[Extracted data entries]
════════════════
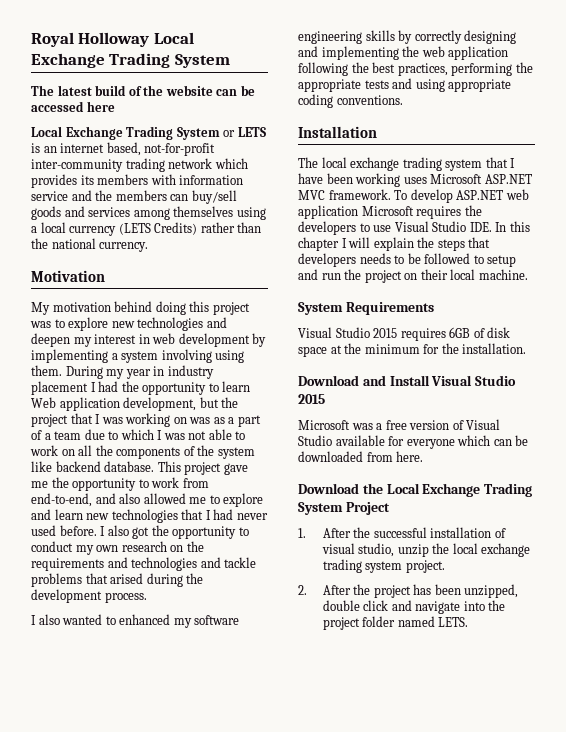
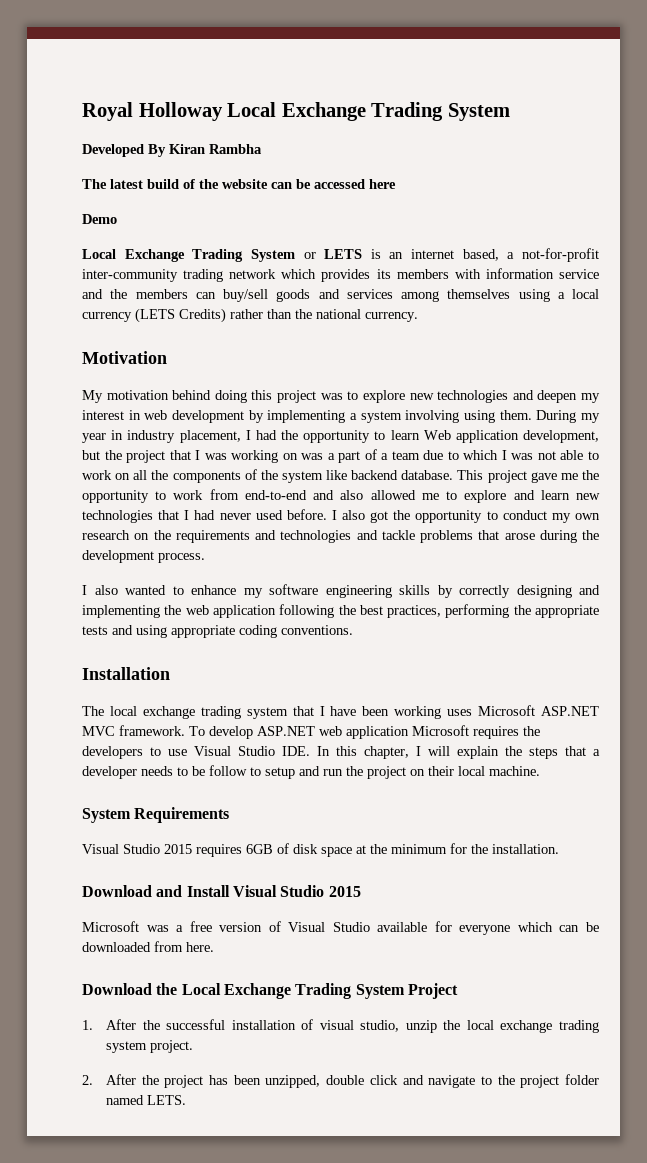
(230, 61) none -> [82,144,262,157] // Developed By Kiran Rambha
(115, 106) none -> [82,214,117,224] // Demo
(141, 149) none -> [507,252,515,259] a
[31,381,88,395] placement -> [179,430,241,443] placement,
[213,417,225,424] as -> (324, 456) none
[31,493,92,507] end-to-end, -> [244,490,307,500] end-to-end
[110,573,144,584] arised -> [504,533,535,540] arose
[119,614,171,625] enhanced -> [191,585,236,595] enhance
[298,237,339,251] chapter -> [364,746,409,759] chapter,
[298,253,356,267] developers -> [593,749,600,756] [82,766,137,779] a developer
[424,253,471,264] followed -> [209,765,247,776] follow
[463,601,485,611] into -> [480,1076,492,1085] to

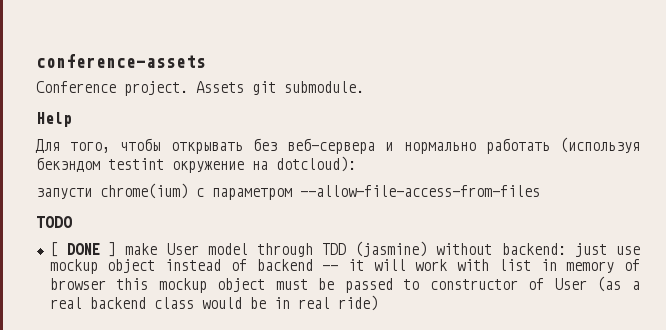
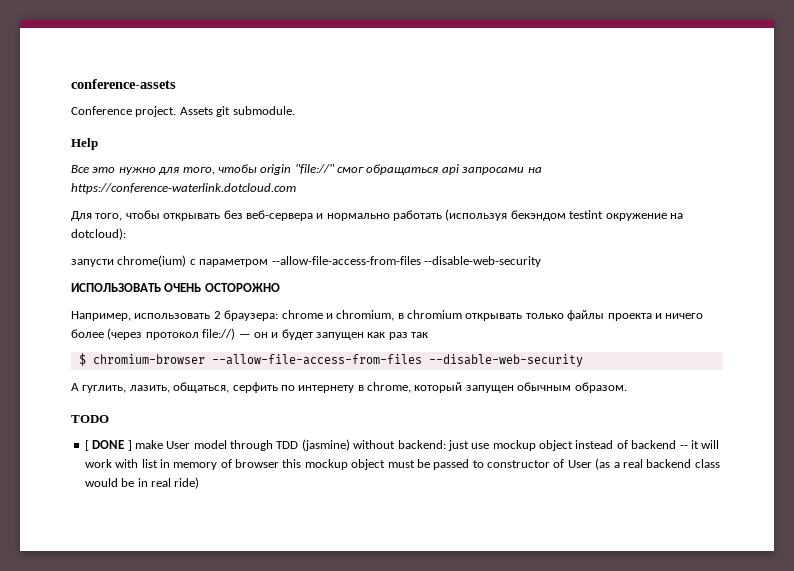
(72, 119) none -> [71,164,542,175] [71,183,296,194] // Все это нужно для того, чтобы origin "file://" смог обращаться api запросами на https://conference-waterlink.dotcloud.com
(540, 191) none -> [423,256,541,267] [71,283,280,292] [71,310,704,321] [71,328,429,340] [78,353,583,367] [71,382,627,393] --disable-web-security // ИСПОЛЬЗОВАТЬ ОЧЕНЬ ОСТОРОЖНО // Например, использовать 2 браузера: chrome и chromium, в chromium открывать только файлы проекта и ничего более (через протокол file://) — он и будет запущен как раз так // $ chromium-browser --allow-file-access-from-files --disable-web-security // А гуглить, лазить, общаться, серфить по интернету в chrome, который запущен обычным образом.

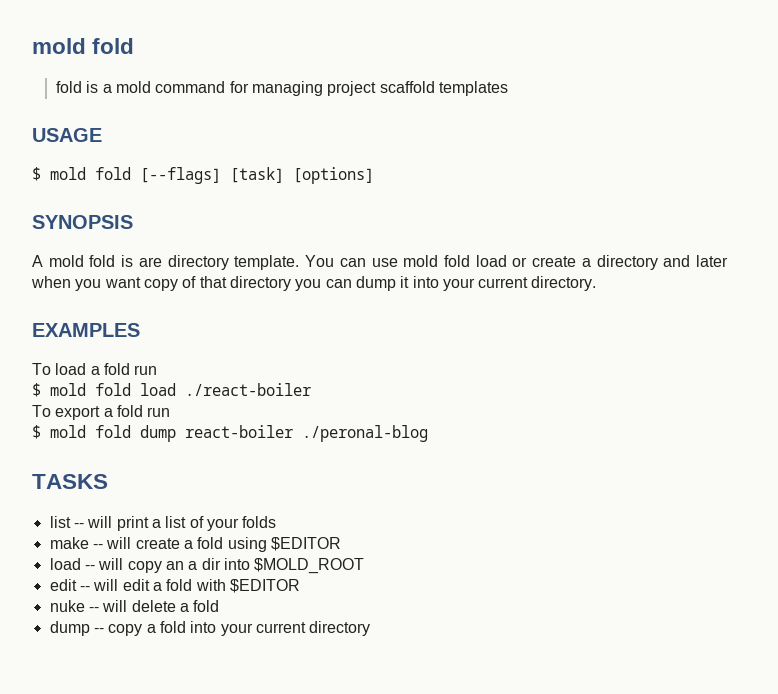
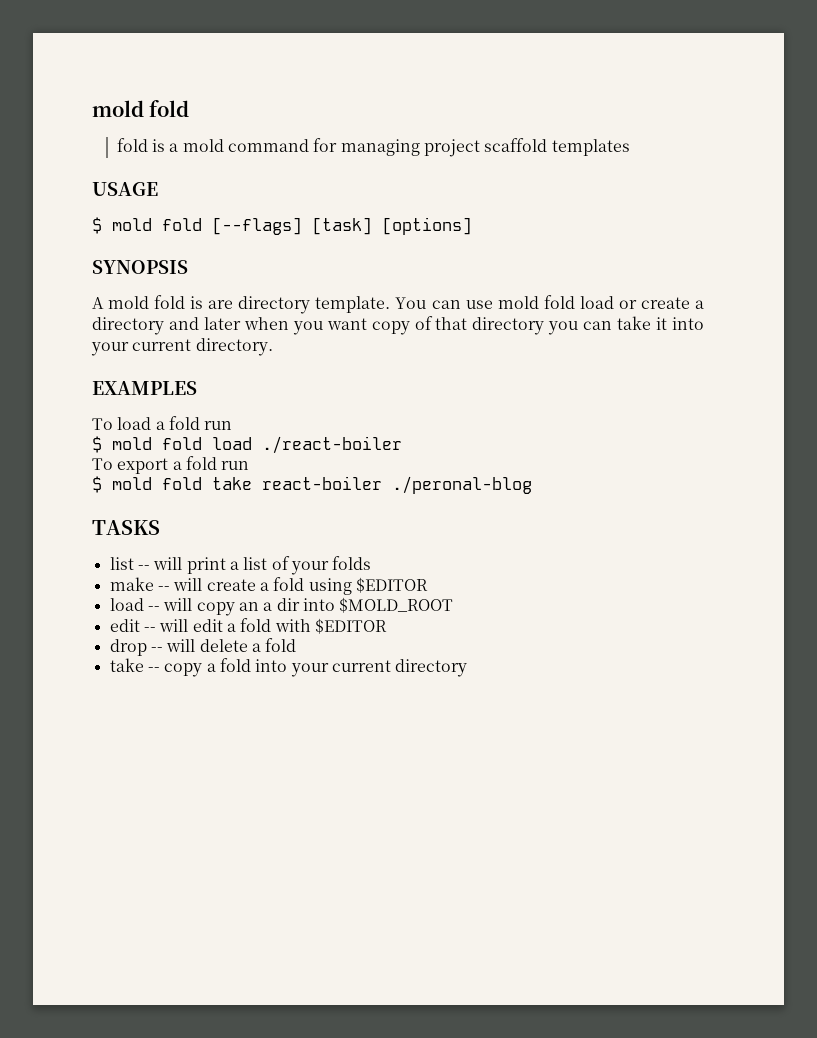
[355,276,396,291] dump -> [617,316,652,330] take
[140,425,176,442] dump -> [212,477,252,490] take
[49,600,85,612] nuke -> [109,639,147,656] drop
[49,621,90,636] dump -> [109,658,144,672] take

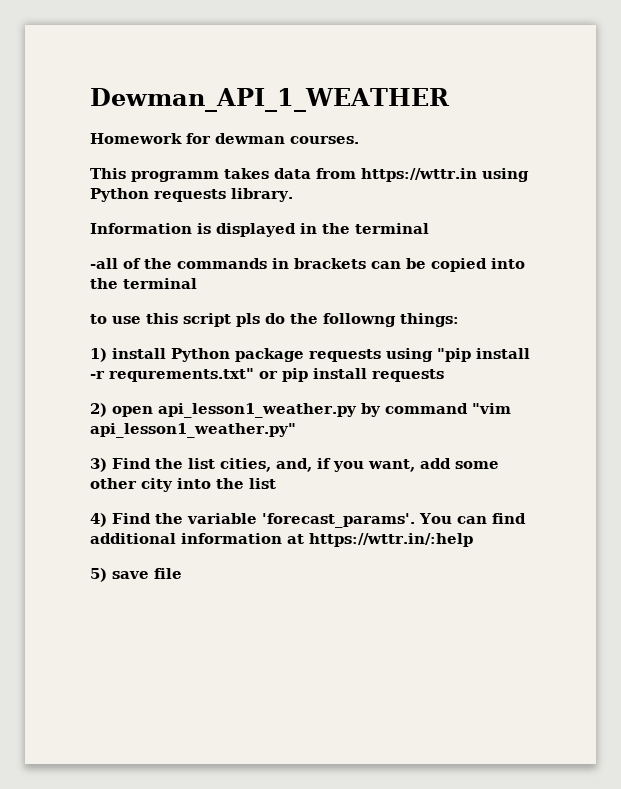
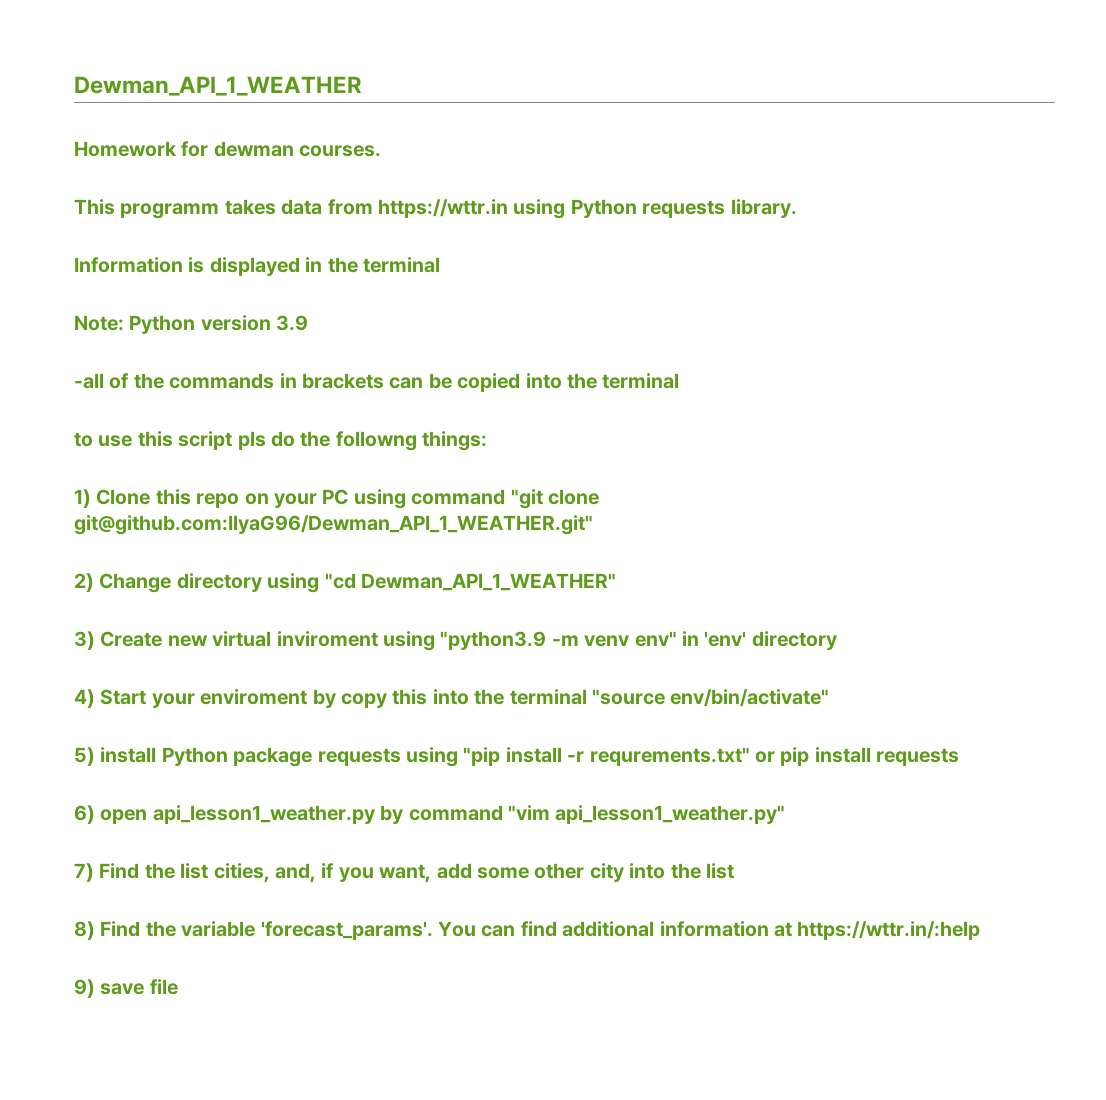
(429, 228) none -> [74,315,309,334] // Note: Python version 3.9
(107, 355) none -> [96,489,599,509] [74,515,593,535] [74,573,616,593] [74,631,837,651] [74,689,830,708] [74,747,95,766] Clone this repo on your PC using command "git clone git@github.com:IlyaG96/Dewman_API_1_WEATHER.git" // 2) Change directory using "cd Dewman_API_1_WEATHER" // 3) Create new virtual inviroment using "python3.9 -m venv env" in 'env' directory // 4) Start your enviroment by copy this into the terminal "source env/bin/activate" // 5)
[90,403,107,417] 2) -> [74,805,95,824] 6)
[90,458,107,472] 3) -> [74,863,94,882] 7)
[90,513,107,527] 4) -> [74,921,95,940] 8)
[90,568,107,582] 5) -> [74,979,95,998] 9)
════════════════
_Task prompt:_ Transcribe all of the data above verbatim but omit every picture.

_Exercise result:_
(230, 61) none -> [82,144,262,157] // Developed By Kiran Rambha
(115, 106) none -> [82,214,117,224] // Demo
(141, 149) none -> [507,252,515,259] a
[31,381,88,395] placement -> [179,430,241,443] placement,
[213,417,225,424] as -> (324, 456) none
[31,493,92,507] end-to-end, -> [244,490,307,500] end-to-end
[110,573,144,584] arised -> [504,533,535,540] arose
[119,614,171,625] enhanced -> [191,585,236,595] enhance
[298,237,339,251] chapter -> [364,746,409,759] chapter,
[298,253,356,267] developers -> [593,749,600,756] [82,766,137,779] a developer
[424,253,471,264] followed -> [209,765,247,776] follow
[463,601,485,611] into -> [480,1076,492,1085] to

(72, 119) none -> [71,164,542,175] [71,183,296,194] // Все это нужно для того, чтобы origin "file://" смог обращаться api запросами на https://conference-waterlink.dotcloud.com
(540, 191) none -> [423,256,541,267] [71,283,280,292] [71,310,704,321] [71,328,429,340] [78,353,583,367] [71,382,627,393] --disable-web-security // ИСПОЛЬЗОВАТЬ ОЧЕНЬ ОСТОРОЖНО // Например, использовать 2 браузера: chrome и chromium, в chromium открывать только файлы проекта и ничего более (через протокол file://) — он и будет запущен как раз так // $ chromium-browser --allow-file-access-from-files --disable-web-security // А гуглить, лазить, общаться, серфить по интернету в chrome, который запущен обычным образом.

[355,276,396,291] dump -> [617,316,652,330] take
[140,425,176,442] dump -> [212,477,252,490] take
[49,600,85,612] nuke -> [109,639,147,656] drop
[49,621,90,636] dump -> [109,658,144,672] take

(429, 228) none -> [74,315,309,334] // Note: Python version 3.9
(107, 355) none -> [96,489,599,509] [74,515,593,535] [74,573,616,593] [74,631,837,651] [74,689,830,708] [74,747,95,766] Clone this repo on your PC using command "git clone git@github.com:IlyaG96/Dewman_API_1_WEATHER.git" // 2) Change directory using "cd Dewman_API_1_WEATHER" // 3) Create new virtual inviroment using "python3.9 -m venv env" in 'env' directory // 4) Start your enviroment by copy this into the terminal "source env/bin/activate" // 5)
[90,403,107,417] 2) -> [74,805,95,824] 6)
[90,458,107,472] 3) -> [74,863,94,882] 7)
[90,513,107,527] 4) -> [74,921,95,940] 8)
[90,568,107,582] 5) -> [74,979,95,998] 9)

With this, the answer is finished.